Batch Query Processing and Optimization for Agentic Workflows

Large Language Models (LLMs) in agentic workflows combine multi-step reasoning, heterogeneous tool use, and collaboration across multiple specialized agents. Existing LLM serving engines optimize individual calls in isolation, while multi-agent frameworks focus on orchestration without system-level performance planning. As a result, repeated prompts, overlapping contexts, and fragmented CPU-GPU execution create substantial redundancy and poor hardware utilization, especially in batch analytics scenarios. We introduce Halo, a system that brings batch query processing and optimization into agentic LLM workflows. Halo represents each workflow as a structured query plan DAG and constructs a consolidated graph for batched queries that exposes shared computation. Guided by a cost model that jointly considers heterogeneous resource constraints, prefill and decode costs, cache reuse, and GPU placement, Halo performs plan-level optimization to minimize redundant execution. The Processor integrates adaptive batching, KV-cache sharing and migration, along with fine-grained CPU-GPU pipelining to maximize holistic hardware efficiency. Evaluation across six benchmarks shows that Halo achieves up to 3.6x speedup for batch inference and 2.6x throughput improvement under online serving, scaling to workloads of thousands of queries and complex graphs. These gains are achieved without compromising output quality. By unifying query optimization with heterogeneous LLM serving, Halo enables efficient agentic workflows in data analytics and decision-making applications.

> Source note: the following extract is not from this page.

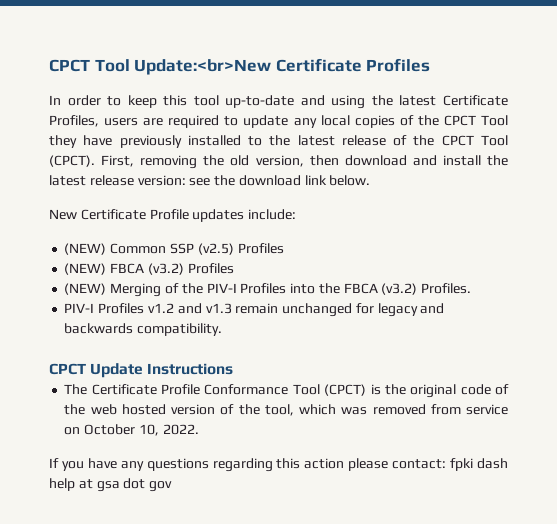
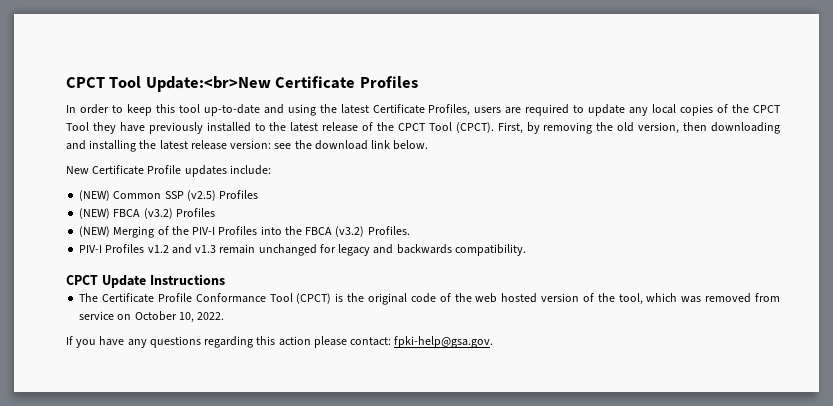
- First, removing the old version, then download and install the latest release version: see the download link below.
+ First, by removing the old version, then downloading and installing the latest release version: see the download link below.
- If you have any questions regarding this action please contact: fpki dash help at gsa dot gov
+ If you have any questions regarding this action please contact: fpki-help@gsa.gov.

翻译：在智能体工作流中，大型语言模型（LLMs）融合了多步推理、异构工具使用以及多个专用智能体间的协作。现有的LLM服务引擎仅针对孤立单次调用进行优化，而多智能体框架则侧重于编排，缺乏系统级的性能规划。这导致重复提示、上下文重叠以及碎片化的CPU-GPU执行产生了大量冗余和低下的硬件利用率，在批量分析场景中尤为明显。本文提出Halo系统，它将批量查询处理与优化引入智能体LLM工作流。Halo将每个工作流表示为结构化查询计划有向无环图，并为批量查询构建一个统一的计算图以暴露共享计算机会。在综合考虑异构资源约束、预填充和解码成本、缓存复用以及GPU放置的代价模型指导下，Halo执行计划级优化以最小化冗余计算。其处理器集成了自适应批处理、KV缓存共享与迁移，以及细粒度CPU-GPU流水线技术，以实现整体硬件效率最大化。在六个基准测试上的评估表明，Halo在批量推理中实现了最高3.6倍的加速，在线服务场景下获得了2.6倍的吞吐量提升，并可扩展至包含数千查询和复杂图结构的工作负载。这些性能增益的取得并未牺牲输出质量。通过将查询优化与异构LLM服务相统一，Halo为数据分析和决策应用实现了高效的智能体工作流。